First time I tried to install Ubuntu, I had some problems and I found out that the GPT table was corrupt. So, I fixed it, using the command sudo gdisk /dev/sda option w. Then I started the installation, but it suddenly stopped working, it was towards the end. Apparently, it is a bug in GRUB, the following information was given:

ProblemType: Bug
DistroRelease: Ubuntu 15.04
Package: ubiquity 2.21.25 [modified: lib/partman/automatically_partition/question]
ProcVersionSignature: Ubuntu 3.19.0-15.15-generic 3.19.3
Uname: Linux 3.19.0-15-generic x86_64
NonfreeKernelModules: wl
ApportVersion: 2.17.2-0ubuntu1
Architecture: amd64
CasperVersion: 1.360
Date: Sun Sep 6 00:17:48 2015
InstallCmdLine: BOOT_IMAGE=/casper/vmlinuz.efi file=/cdrom/preseed/ubuntu.seed cdrom-detect/try-usb=true noprompt floppy.allowed_drive_mask=0 ignore_uuid boot=casper quiet splash ---
LiveMediaBuild: Ubuntu 15.04 "Vivid Vervet" - Release amd64 (20150422)
 PATH=(custom, no user)
SourcePackage: grub-installer
UpgradeStatus: No upgrade log present (probably fresh install)

How can I fix it ?


Your corrupt partition table must have had a cause, and that cause might be related to your subsequent problem of a failed GRUB installation.

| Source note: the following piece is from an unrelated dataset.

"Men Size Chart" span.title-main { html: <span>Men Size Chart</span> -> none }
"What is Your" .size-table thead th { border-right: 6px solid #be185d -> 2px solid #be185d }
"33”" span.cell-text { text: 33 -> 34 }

For instance, if the disk is failing, that could affect both the partition table and the GRUB installation; or if the partition table appeared to be damaged because of inconsistent RAID configurations across your OSes, that could also affect GRUB installation. Unfortunately, it's impossible to tell, given the information you've provided, what the cause of the partition table trouble was, so I can't offer any solutions that would be more than shots in the dark. It's also possible that these issues are unrelated -- for instance, some other tool might have damaged the partition table, and that would be unlikely to have any effect on a later GRUB installation. Thus, my first recommendation is to be aware of this issue and alert to future partition table troubles. If a problem recurs, get help. You might also run a SMART test on the disk, just as a precautionary measure.

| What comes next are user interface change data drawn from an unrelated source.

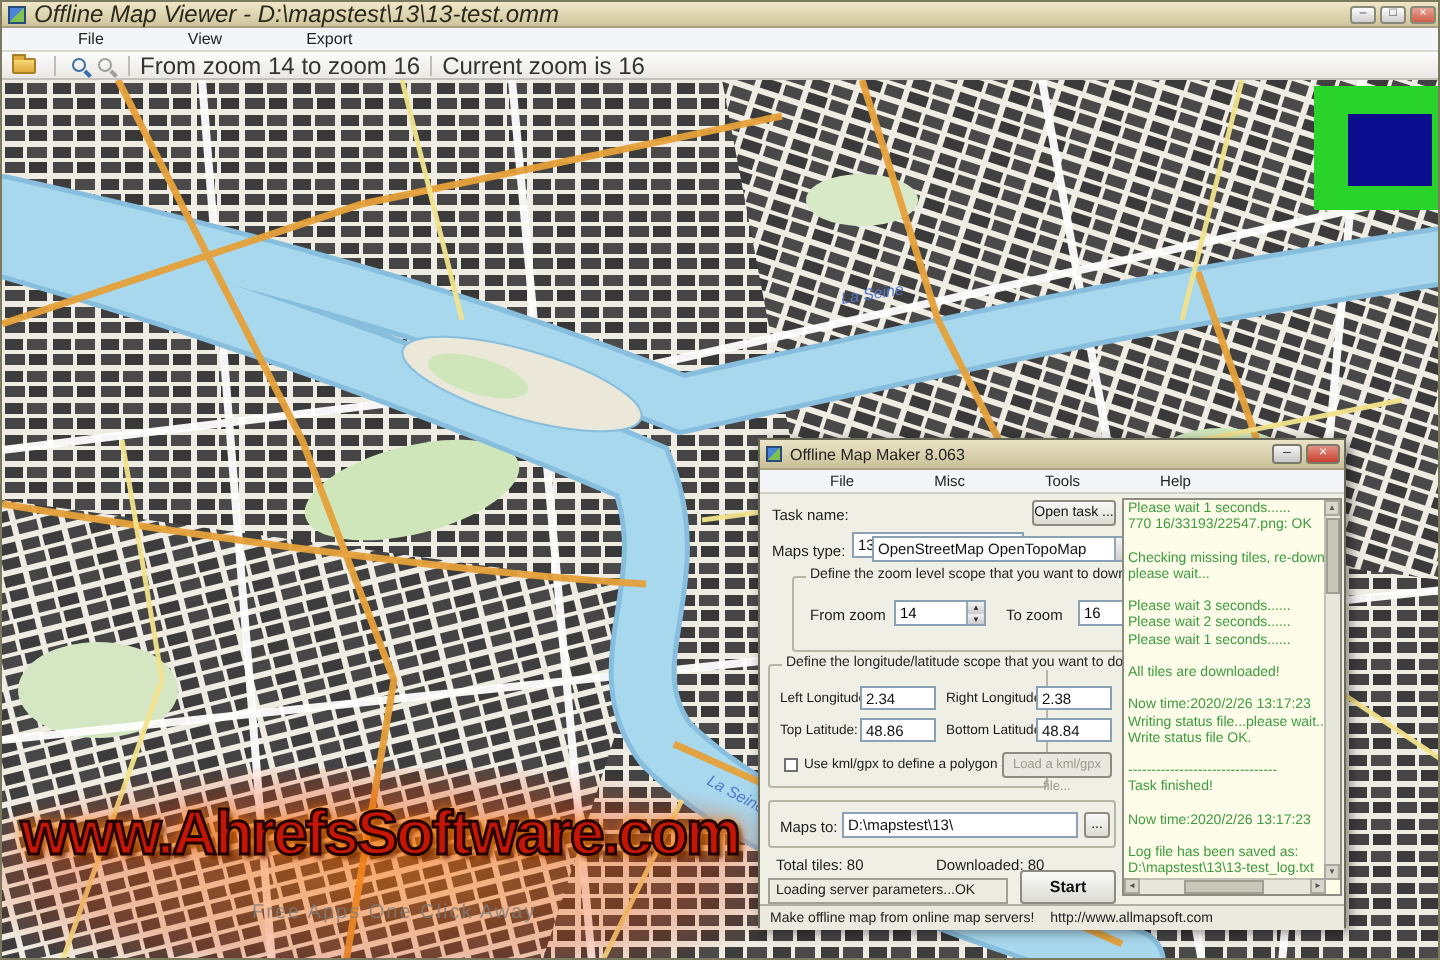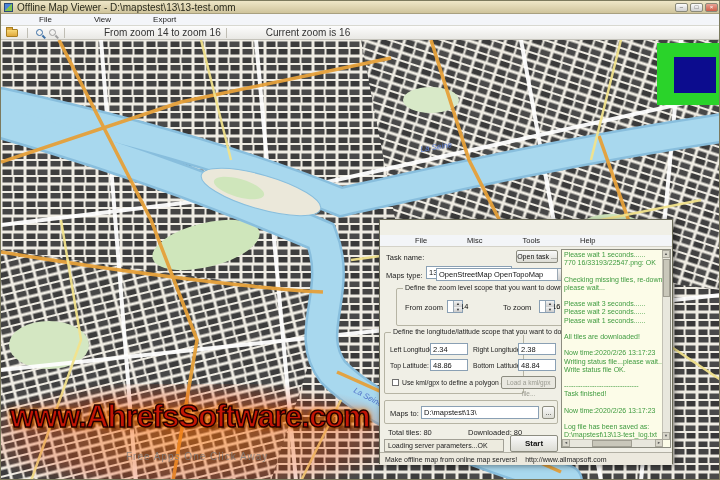"Offline Map Viewer -" .wtitle { font-size: 10px -> 12px; font-style: none -> italic }
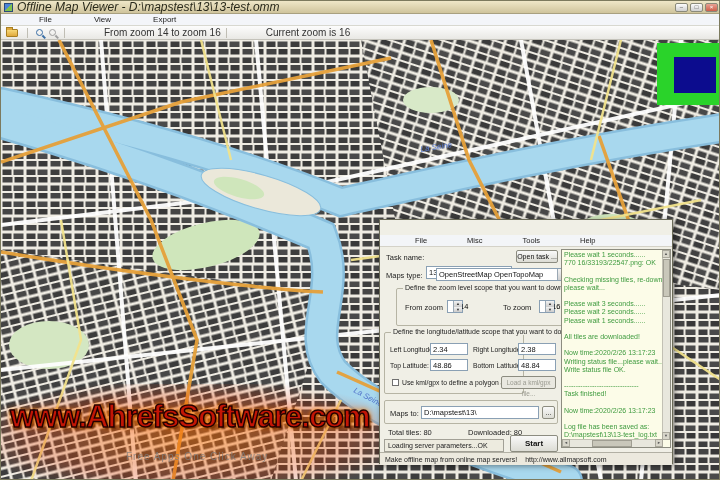"From zoom 14 to zoom" .tlabel { font-size: 10px -> 12px; margin-left: 34px -> none }
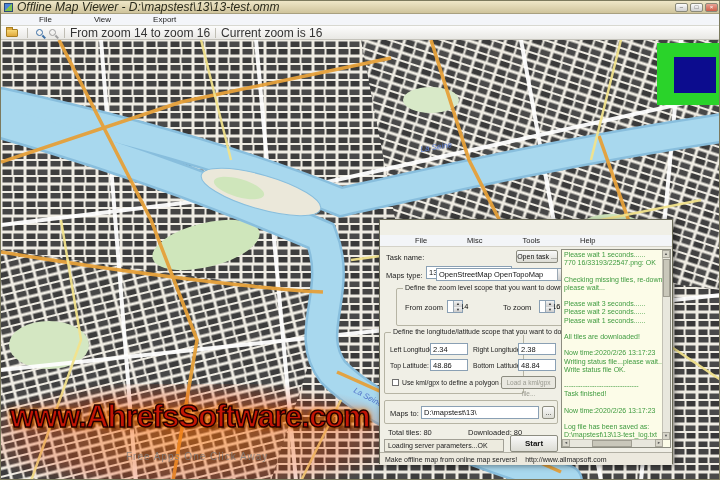"Offline Map Maker 8.063" div.dtitle { html: none -> <div> <span></span> <span>Offline Map Maker 8.063</span> <span> <span>–</span> <span>×</span> </span> </div> }
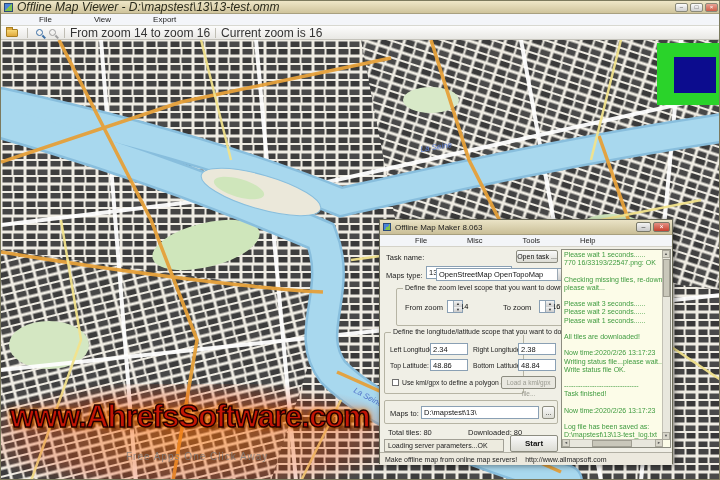"14" .spin { padding-left: 12px -> 2px; width: 16px -> 46px }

I don't see anything in the information you posted that really helps diagnose your GRUB problem, so that's also a shot-in-the-dark sort of situation. I can, however, suggest a possible way to get moving again:

  1. Download the USB flash drive or CD-R version of my rEFInd boot manager.
  2. Prepare a boot medium from same.
  3. If you haven't done so already, disable Secure Boot on your computer.
  4. Boot to rEFInd. With any luck, it will show options to boot Ubuntu.
  5. Boot to Ubuntu using rEFInd. (If there are multiple Ubuntu boot options, try each one until one works or until you've exhausted all the options.)
  6. If you can get Ubuntu booted, you can proceed with further diagnostics and/or attempt to install a boot loader. You can try to manually install GRUB or install the rEFInd Debian package or PPA.

If you continue to have problems, post back with details. (Edit your original question or create a new one.) Cut-and-pasted error messages, or screen shots of the same, may be helpful. The output of sudo parted -l may also be helpful.